Marco Pasqualini, ex consigliere comunale e dirigente sportivo, è morto ieri sera, venerdì 16 agosto, a 85 anni

TRENTO. Oltre 60 anni di impegno nello sport, da giocatore a presidente, di varie società sportive e anche della Fidal trentina negli anni ’80: è grande e preziosa l’eredità che lascia Marco Pasqualini, venuto a mancare a Trento nella serata di ieri, venerdì 16 agosto, nella sua casa di Cristo Re.

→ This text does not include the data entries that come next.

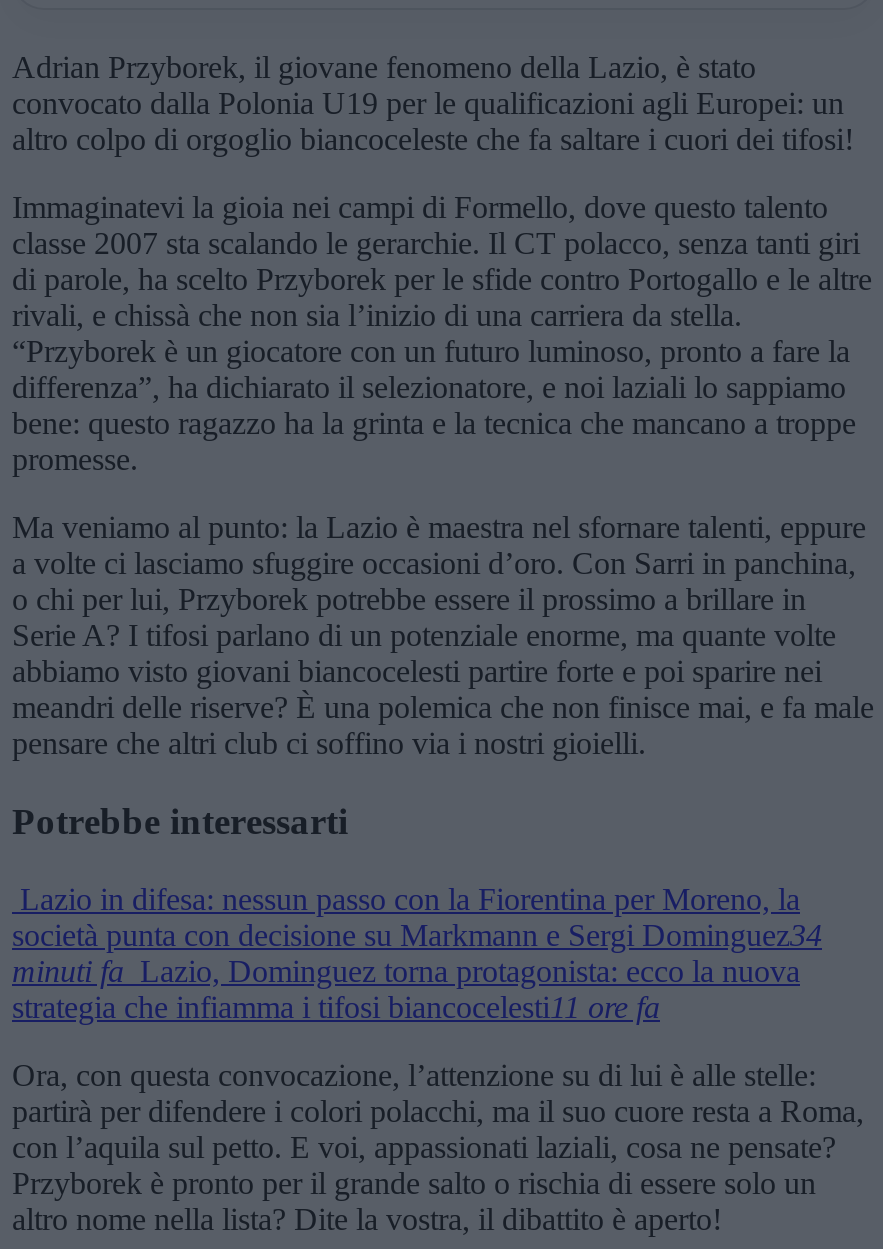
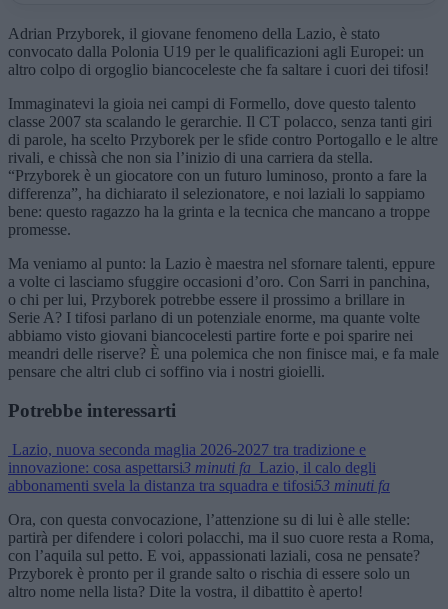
- Lazio in difesa: nessun passo con la Fiorentina per Moreno, la
- società punta con decisione su Markmann e Sergi Dominguez34
- minuti fa Lazio, Dominguez torna protagonista: ecco la nuova
- strategia che infiamma i tifosi biancocelesti 11 ore fa
+ Lazio, nuova seconda maglia 2026-2027 tra tradizione e
+ innovazione: cosa aspettarsi3 minuti fa Lazio, il calo degli
+ abbonamenti svela la distanza tra squadra e tifosi53 minuti fa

Nato a Trento nel 1939, Pasqualini è una figura indimenticabile per tante realtà cittadine e non solo. Di lui tutti ricordano la passione e l’impegno profusi nei suoi ruoli di insegnante, consigliere comunale e dirigente sportivo in società e federazioni quali Virtus Trento, Csi, Atletica Valle di Cembra e appunto Fidal.
“Persona attenta al dialogo e sempre presente sui campi di gara fino a pochi anni fa, quale giudice di gara di atletica leggera alle manifestazioni Fidal e Csi”, raccontano gli amici dell’Atletica Valle di Cembra in un ricordo condiviso sui social.
“Tra i vari riconoscimenti e onorificenza, nel 2007 ha ricevuto il discobolo d’oro, massimo riconoscimento del Csi Nazionale per l’impegno profuso nel corso degli anni. E’ stato anche componente della Commissione Tecnica Nazionale Csi di Atletica Leggera in questi ultimi anni. Grazie indimenticabile Presidente!”.
Sposato con Vittoria (insieme nella foto in alto), Marco lascia i tre figli Alberta, Chiara e Guido, collega giornalista e capo della redazione sportiva de l’Adige, e tanti nipoti. A Guido e alla sua famiglia le più sentite condoglianze da parte di tutta la redazione de Il Dolomiti.